■ WHAT TO PRODUCE: Give the line with "Prem Singh Bhookya | Runs: 14 -> 10" again, along with every line below it to the end of the records, word for word.

■ RAW DATA:
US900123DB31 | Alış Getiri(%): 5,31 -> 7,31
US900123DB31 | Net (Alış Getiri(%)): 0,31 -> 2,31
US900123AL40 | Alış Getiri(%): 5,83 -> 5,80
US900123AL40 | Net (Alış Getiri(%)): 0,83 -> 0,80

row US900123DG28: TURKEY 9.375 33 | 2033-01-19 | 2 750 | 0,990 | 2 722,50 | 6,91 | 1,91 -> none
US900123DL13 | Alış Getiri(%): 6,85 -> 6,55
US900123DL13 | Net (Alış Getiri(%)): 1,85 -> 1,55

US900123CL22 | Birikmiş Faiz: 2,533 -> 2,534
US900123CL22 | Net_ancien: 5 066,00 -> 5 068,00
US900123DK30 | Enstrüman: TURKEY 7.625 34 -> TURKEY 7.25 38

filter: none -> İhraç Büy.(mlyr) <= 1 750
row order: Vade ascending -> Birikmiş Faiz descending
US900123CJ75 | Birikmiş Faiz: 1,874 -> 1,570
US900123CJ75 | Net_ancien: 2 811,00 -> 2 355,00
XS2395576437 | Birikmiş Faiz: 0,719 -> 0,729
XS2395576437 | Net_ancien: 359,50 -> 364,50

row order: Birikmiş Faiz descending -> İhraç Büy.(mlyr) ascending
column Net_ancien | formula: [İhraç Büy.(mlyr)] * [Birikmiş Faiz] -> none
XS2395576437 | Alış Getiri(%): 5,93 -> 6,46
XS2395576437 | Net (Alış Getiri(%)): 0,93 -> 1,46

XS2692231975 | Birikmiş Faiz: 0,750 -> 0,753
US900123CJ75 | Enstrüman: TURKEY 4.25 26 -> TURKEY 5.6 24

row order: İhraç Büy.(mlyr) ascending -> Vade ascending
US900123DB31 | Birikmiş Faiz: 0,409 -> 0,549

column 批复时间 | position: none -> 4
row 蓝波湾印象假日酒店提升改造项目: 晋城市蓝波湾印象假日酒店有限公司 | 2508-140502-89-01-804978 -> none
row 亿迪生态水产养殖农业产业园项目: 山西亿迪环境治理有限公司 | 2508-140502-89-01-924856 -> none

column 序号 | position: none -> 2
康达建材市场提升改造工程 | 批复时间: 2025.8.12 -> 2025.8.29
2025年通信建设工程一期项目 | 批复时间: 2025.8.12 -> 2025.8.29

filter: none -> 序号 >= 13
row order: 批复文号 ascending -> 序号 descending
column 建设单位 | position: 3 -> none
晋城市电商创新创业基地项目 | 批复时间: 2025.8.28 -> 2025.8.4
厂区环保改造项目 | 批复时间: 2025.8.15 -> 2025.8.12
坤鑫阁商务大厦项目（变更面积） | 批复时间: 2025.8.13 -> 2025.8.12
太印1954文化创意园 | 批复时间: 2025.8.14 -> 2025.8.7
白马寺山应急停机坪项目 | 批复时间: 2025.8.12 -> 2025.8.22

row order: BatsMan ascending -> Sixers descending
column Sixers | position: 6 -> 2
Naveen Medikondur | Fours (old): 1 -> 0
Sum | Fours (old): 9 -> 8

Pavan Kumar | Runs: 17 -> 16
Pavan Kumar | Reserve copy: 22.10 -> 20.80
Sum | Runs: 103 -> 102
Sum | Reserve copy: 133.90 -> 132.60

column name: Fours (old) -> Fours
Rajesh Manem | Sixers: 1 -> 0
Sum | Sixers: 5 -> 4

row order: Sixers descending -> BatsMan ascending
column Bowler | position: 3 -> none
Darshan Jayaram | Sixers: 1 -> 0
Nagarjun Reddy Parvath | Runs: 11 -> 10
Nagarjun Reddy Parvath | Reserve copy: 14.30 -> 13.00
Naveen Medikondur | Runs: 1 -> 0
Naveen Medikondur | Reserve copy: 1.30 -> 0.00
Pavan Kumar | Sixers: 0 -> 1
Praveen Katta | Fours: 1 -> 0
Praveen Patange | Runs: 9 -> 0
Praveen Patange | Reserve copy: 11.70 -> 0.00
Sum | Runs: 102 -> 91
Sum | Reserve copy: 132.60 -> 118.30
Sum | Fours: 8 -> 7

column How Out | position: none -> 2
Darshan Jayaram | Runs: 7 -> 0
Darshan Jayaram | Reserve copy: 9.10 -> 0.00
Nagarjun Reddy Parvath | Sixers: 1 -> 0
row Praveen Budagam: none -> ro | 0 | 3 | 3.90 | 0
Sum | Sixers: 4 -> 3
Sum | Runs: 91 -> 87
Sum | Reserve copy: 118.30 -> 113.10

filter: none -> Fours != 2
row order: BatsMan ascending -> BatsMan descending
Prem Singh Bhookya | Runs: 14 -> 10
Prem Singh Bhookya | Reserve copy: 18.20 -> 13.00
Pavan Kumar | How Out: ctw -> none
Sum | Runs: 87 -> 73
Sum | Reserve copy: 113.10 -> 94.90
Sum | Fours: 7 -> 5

■ RESPONSE:
Prem Singh Bhookya | Runs: 14 -> 10
Prem Singh Bhookya | Reserve copy: 18.20 -> 13.00
Pavan Kumar | How Out: ctw -> none
Sum | Runs: 87 -> 73
Sum | Reserve copy: 113.10 -> 94.90
Sum | Fours: 7 -> 5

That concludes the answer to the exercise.